Dal sincretismo tra i trabajos (procedimenti rituali africani) e la
stregoneria della vecchia Europa, nasce la magia della santería che
è di pochi tipi, connotati in base all’obiettivo da raggiungere:
1) amarramientos, ossia ‘legature’, il cui scopo è di vincolare a sé
o ad altri una persona o la sua anima, oppure di allontanarla;
2) ebbós, ossia ‘offerte’, sacrifici alla divinità allo scopo di placar
la sua rabbia o chiederne l’intervento;
3) limpiezas, ossia ‘purificazioni’, per liberarsi da un’energia
negativa;
4) malefícios, ossia ‘malefici’.
A volte si può fare un maleficio spontaneamente attraverso il mal de
ojo, ovvero il malocchio.
Un cenno a parte meritano i sistemi di divinazione della santería,
che sono di quattro tipologie.
Il sistema divinatorio obi si serve di pezzi di cocco, usati come
offerta rituale donata agli Orichas e in onore degli antenati. Il
santero lancia in aria quattro parti di cocco e il responso viene
determinato a seconda della posizione, lato cavo o lato convesso,
che assumono sul pavimento.
Il sistema di divinazione caracoles utilizza la conchiglia: il santero
lancia 16 conchiglie e le interpreta in base al numero di conchiglie
cadute con la parte concava in alto e mediante una successione di
lanci.
Il sistema divinatorio ekuelé o collar de Ifá utilizza una collana fatta
di bucce di semi o medaglie di cocco formata da otto parti: riservata
al babalawo - la carica più elevata de la Regla de ocha, figlio
dell’ Oricha Orula -, che la lancia in aria e interpreta il responso in
base a come si posizionano i pezzi.
Il sistema divinatorio tablero de Ifá è basato sullo spargimento di
una polvere magica bianca – ottenuta dalla zanna di elefante -: il
babalawo la sparge su un tavolo particolare dove sono indicati

quattro quadranti abbinati ad altrettante divinità.
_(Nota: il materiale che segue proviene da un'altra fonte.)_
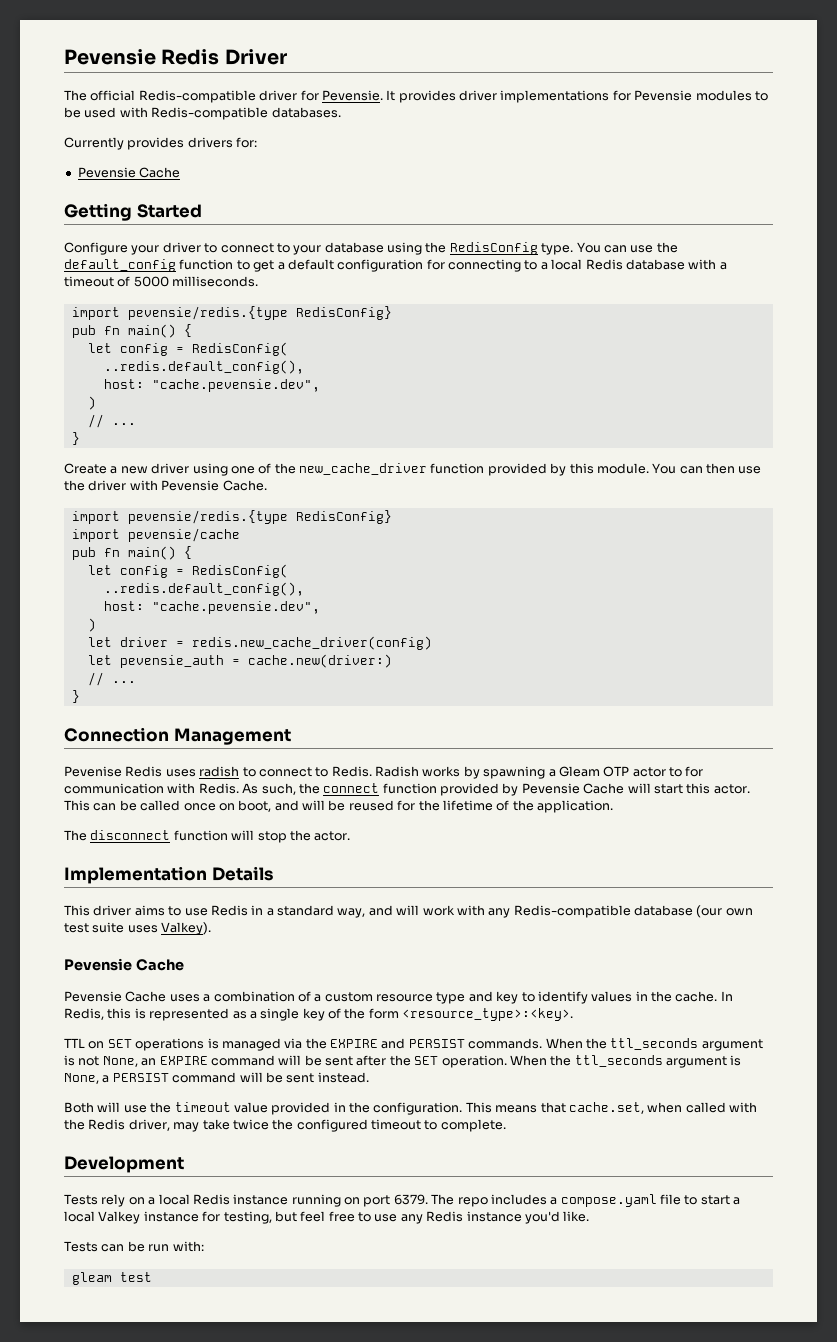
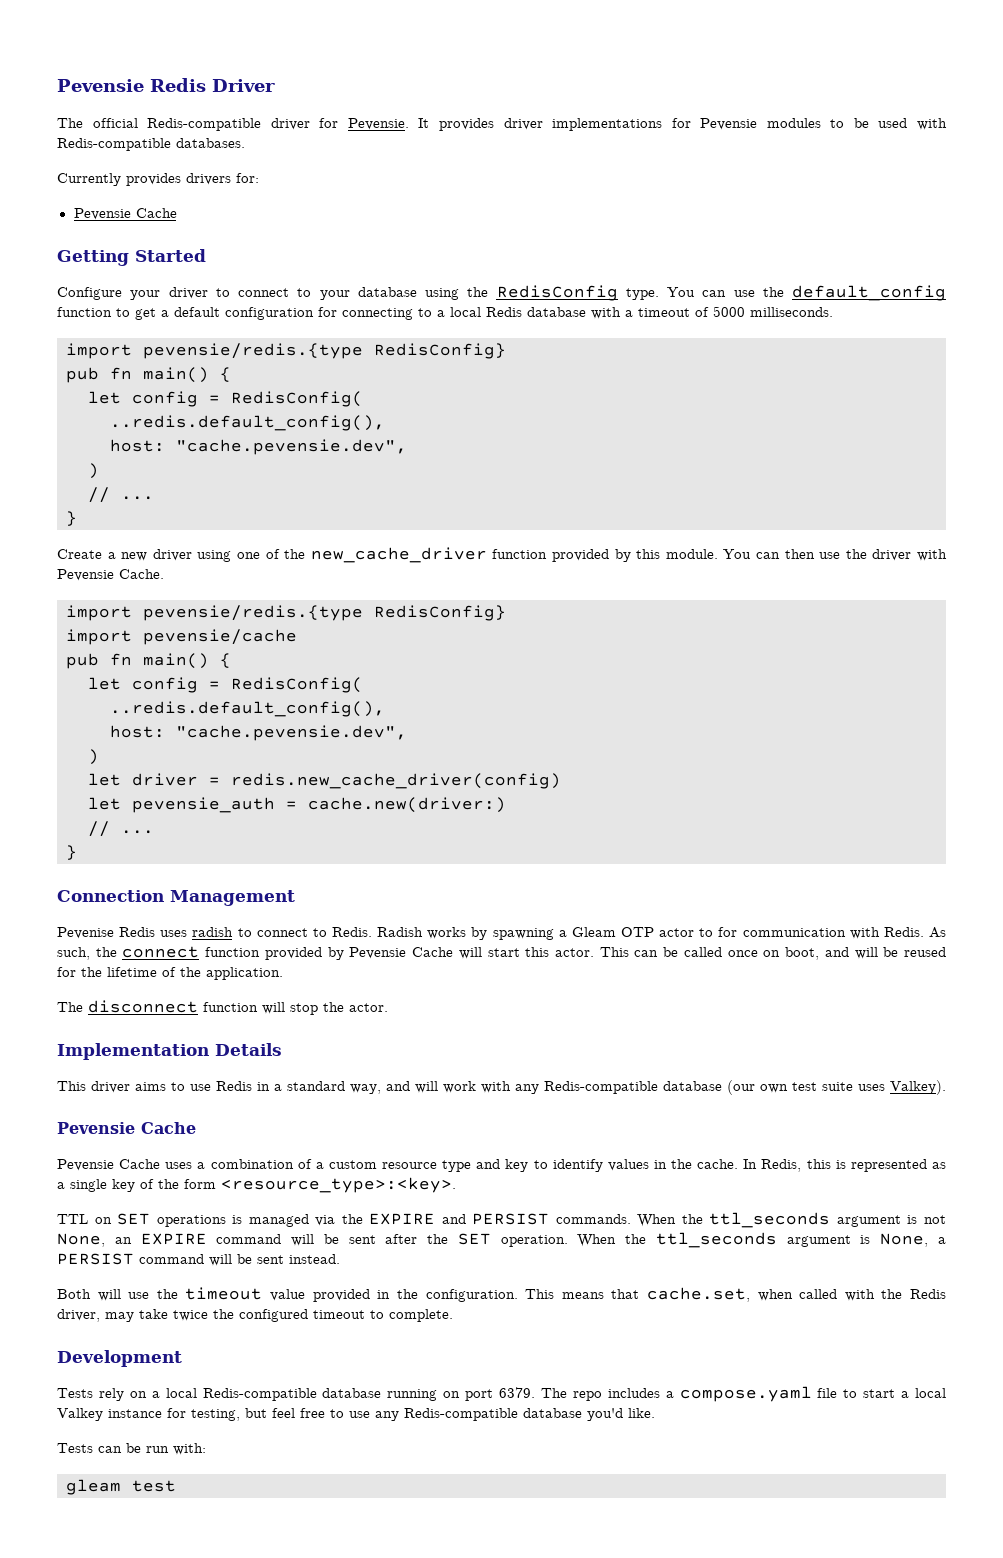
- Tests rely on a local Redis instance running on port 6379.
+ Tests rely on a local Redis-compatible database running on port 6379.
- The repo includes a compose.yaml file to start a local Valkey instance for testing, but feel free to use any Redis instance you'd like.
+ The repo includes a compose.yaml file to start a local Valkey instance for testing, but feel free to use any Redis-compatible database you'd like.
In funzione di
quanti semi di kola (ikines) o palma rimangono nella sua mano
sinistra, traccia dei segni sul ‘tablero’, ottenendo la stessa
combinazione dell'ekuelé.
In questo modo si interpreta la volontà della divinità. Da tener


presente che con il tablero si possono avere fino a 4096
combinazioni, mentre con il sistema obi solo 5, ecco perché è
necessaria la conoscenza e la saggezza di un babalawo per
interpretare il complicato linguaggio degli Orichas.
Vista la prevalenza degli elementi africani è senza dubbio
interessante elencare gli elementi leggendari dei più importanti
Orichas a partire da quella che nella religione Cattolica potrebbe
essere riconosciuta come “La Trinità”: Olofi- Oloddumare -Olorúm.
Il più importante tra queste divinità è Olofi, l’Essere Supremo,
onnisciente e onnipotente, simbolo della volontà creatrice, «padre
del cielo e della terra, la sostanza primigenia da cui derivano il
mondo immateriale e materiale, gli uomini e gli Orichas. […]
Quando creò l’Universo, Olofi incaricò ogni santo affinché
svolgesse specifiche funzioni, sulla base del potere che avrebbe
conferito loro su uomini, animali, piante, cose e forze naturali».
A lui è associato Oloddumare, che è la sua parte complementare,
«la sua sposa, la sua parte femminile, l’universo con i suoi
elementi, la madre del cielo e della terra. […] Con il suo sposo vive
lontano, sulla cima di un’alta montagna».
E a loro due è associato Olorúm (detto anche Aggayú Sola), la
manifestazione del frutto di Olofi e Oloddumare, che rappresenta il
Sole. «In lui risiede l’energia vitale che alimenta tutti gli esseri
viventi: uomini, animali e piante. Senza di lui la vita creata non
potrebbe svilupparsi e fornire il raccolto di cui ci si nutre; non ci
sarebbero né il giorno né la notte, non potrebbero avere luogo le
stagioni e le manifestazioni atmosferiche».
La mitologia Oricha è molto complicata, per cui questa trilogia non è
sufficiente per la creazione: infatti Obatalá fu incaricato da Olofi di
creare le terre emerse senza toccare mai il cielo.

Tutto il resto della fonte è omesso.